The world must act on China’s Uyghur genocide

Aziz Isa Elkun

As a Uyghur, I’m urging the world to start acting on the genocide of China’s Muslims, writes Aziz Isa Elkun.

London (Brussels Morning) I am an ethnic Uyghur, born in the Uyghur homeland. I grew up in a remote village which is 300 km away from the Chinese Lop Nur Nuclear test site. 

What do I remember from my early childhood? First comes the red guards of the “Chinese Cultural Revolution”, then starvation, then the sandstorm dust from the nuclear site. 

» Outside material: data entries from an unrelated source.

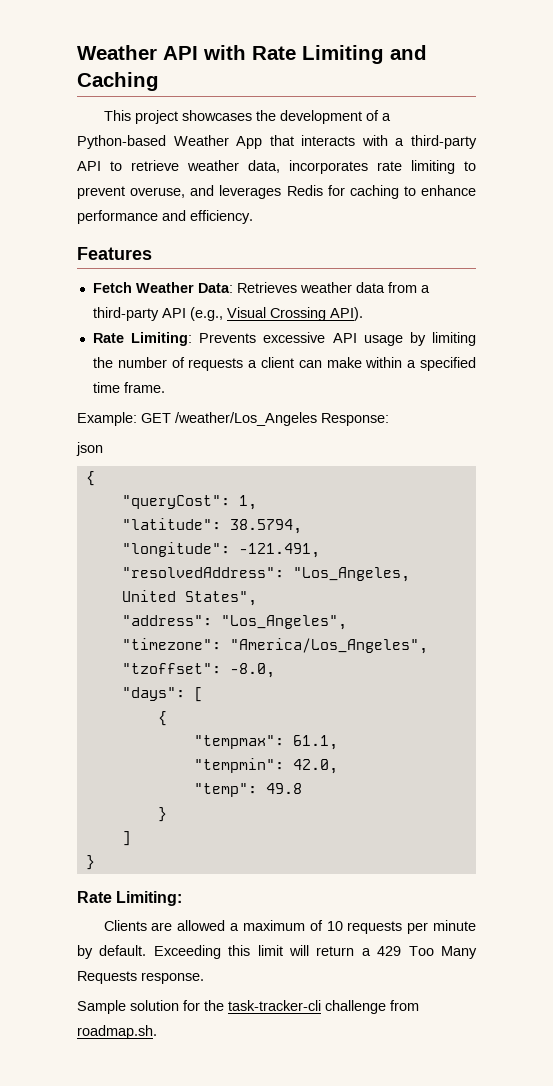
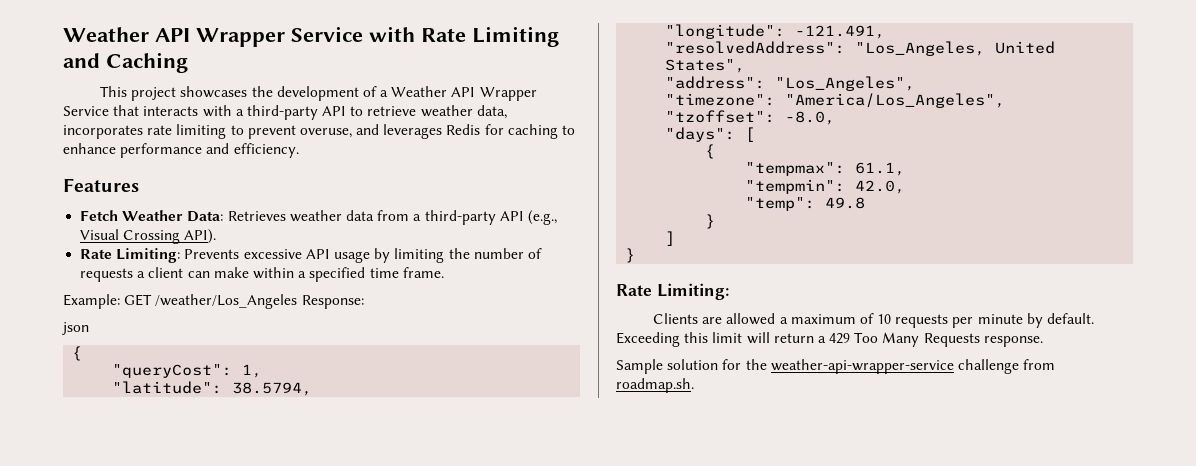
- Weather API with Rate Limiting and Caching
+ Weather API Wrapper Service with Rate Limiting and Caching
- This project showcases the development of a Python-based Weather App that interacts with a third-party API to retrieve weather data, incorporates rate limiting to prevent overuse, and leverages Redis for caching to enhance performance and efficiency.
+ This project showcases the development of a Weather API Wrapper Service that interacts with a third-party API to retrieve weather data, incorporates rate limiting to prevent overuse, and leverages Redis for caching to enhance performance and efficiency.
- Sample solution for the task-tracker-cli challenge from roadmap.sh.
+ Sample solution for the weather-api-wrapper-service challenge from roadmap.sh.

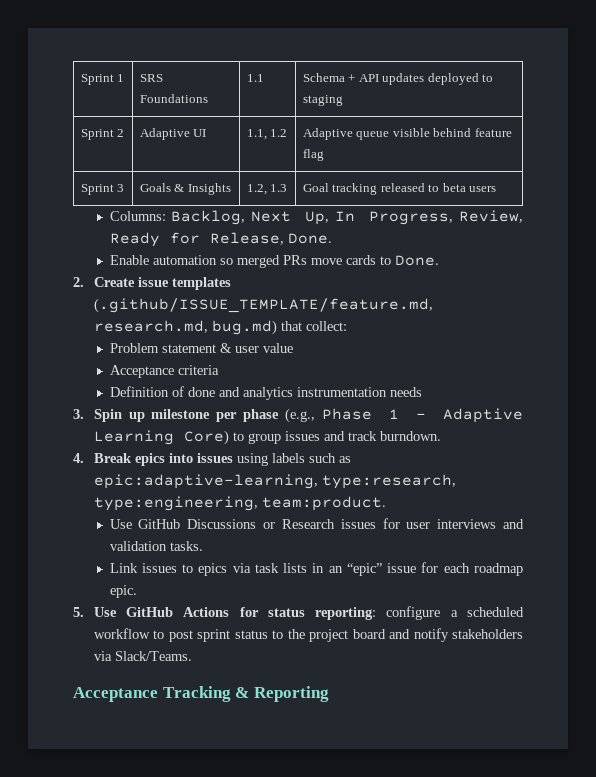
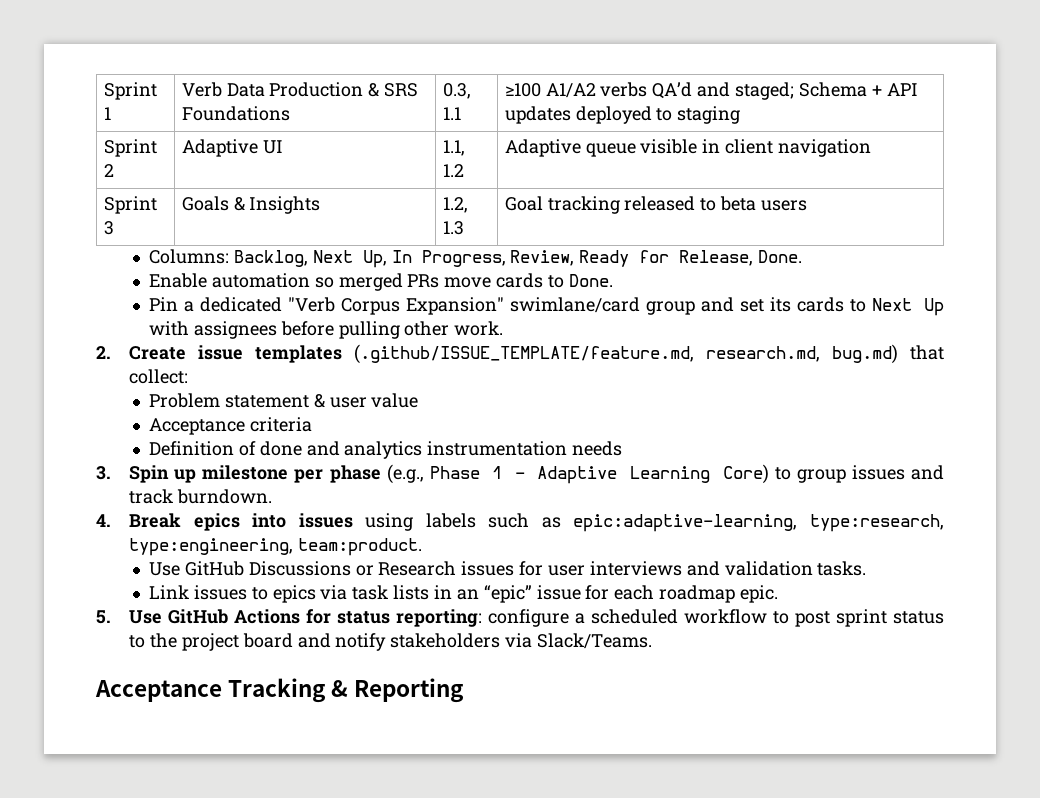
- Sprint 1 | SRS Foundations | 1.1 | Schema + API updates deployed to staging
+ Sprint 1 | Verb Data Production & SRS Foundations | 0.3, 1.1 | ≥100 A1/A2 verbs QA’d and staged; Schema + API updates deployed to staging
- Sprint 2 | Adaptive UI | 1.1, 1.2 | Adaptive queue visible behind feature flag
+ Sprint 2 | Adaptive UI | 1.1, 1.2 | Adaptive queue visible in client navigation
+ Pin a dedicated "Verb Corpus Expansion" swimlane/card group and set its cards to Next Up with assignees before pulling other work.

I graduated from “Xinjiang” University in 1991, then, I was offered a public administration job in Aksu city. Six months later, I was fired with the accusation of ‘separatist action’ against the ‘Chinese motherland’. I then joined the ranks of the unemployed, along with millions of Uyghurs in the 1990s. What ensued was not pleasant. As a Uyghur, I experienced harassment and racial profiling. I came to the UK seeking political asylum in 2001 and settled in London. 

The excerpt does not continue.